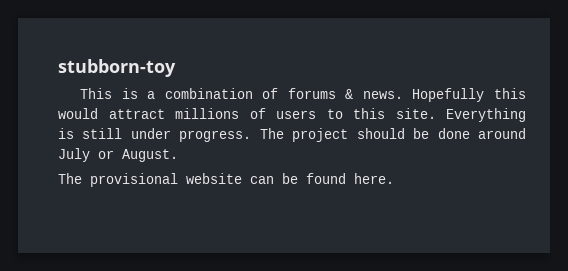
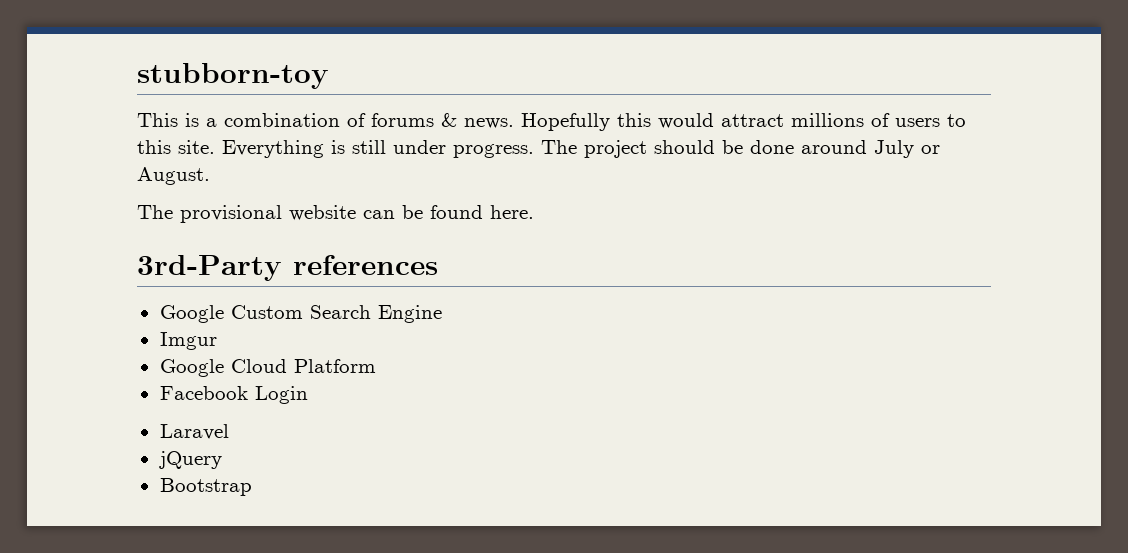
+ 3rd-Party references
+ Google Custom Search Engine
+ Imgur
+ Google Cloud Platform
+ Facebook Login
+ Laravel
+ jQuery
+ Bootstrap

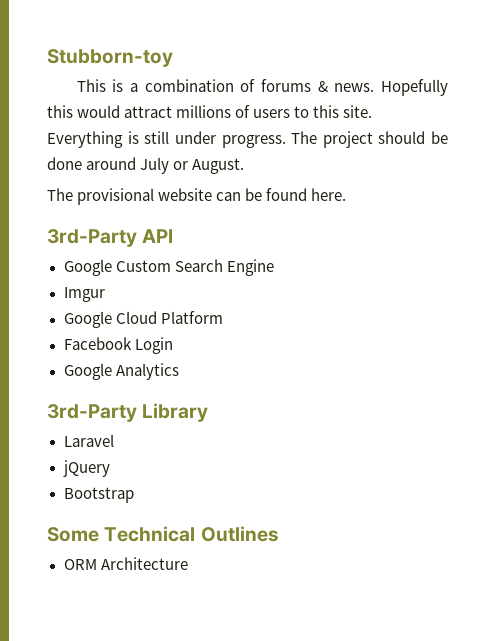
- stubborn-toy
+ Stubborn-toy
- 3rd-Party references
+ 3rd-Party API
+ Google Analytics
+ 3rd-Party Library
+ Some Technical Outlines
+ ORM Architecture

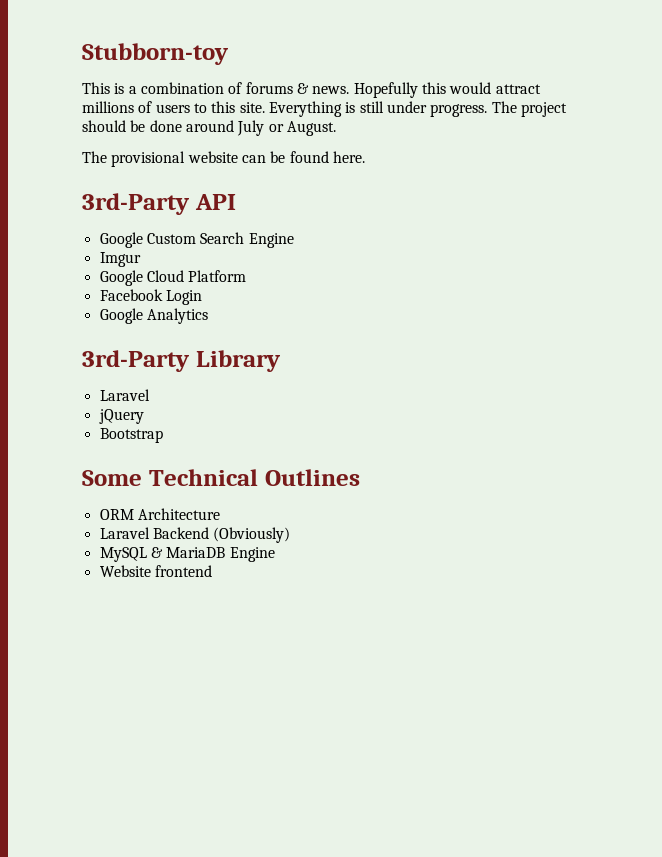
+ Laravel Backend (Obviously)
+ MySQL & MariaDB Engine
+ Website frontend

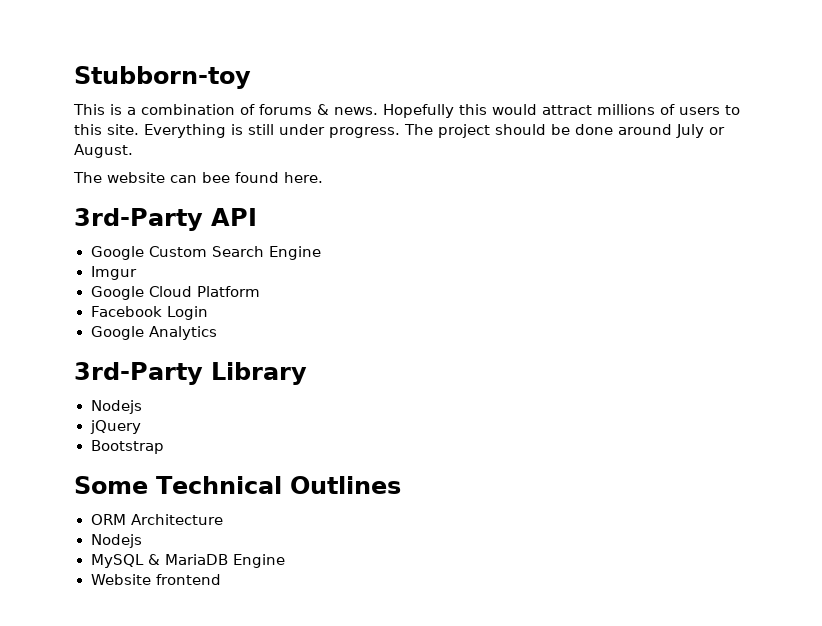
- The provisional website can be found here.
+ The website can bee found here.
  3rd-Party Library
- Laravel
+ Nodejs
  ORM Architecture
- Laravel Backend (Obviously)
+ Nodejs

──────────────────────────────

PROBLEM TO WORK ON: With the images left out, set down each record exactly as it appears.

REPLY:
+ 3rd-Party references
+ Google Custom Search Engine
+ Imgur
+ Google Cloud Platform
+ Facebook Login
+ Laravel
+ jQuery
+ Bootstrap

- stubborn-toy
+ Stubborn-toy
- 3rd-Party references
+ 3rd-Party API
+ Google Analytics
+ 3rd-Party Library
+ Some Technical Outlines
+ ORM Architecture

+ Laravel Backend (Obviously)
+ MySQL & MariaDB Engine
+ Website frontend

- The provisional website can be found here.
+ The website can bee found here.
  3rd-Party Library
- Laravel
+ Nodejs
  ORM Architecture
- Laravel Backend (Obviously)
+ Nodejs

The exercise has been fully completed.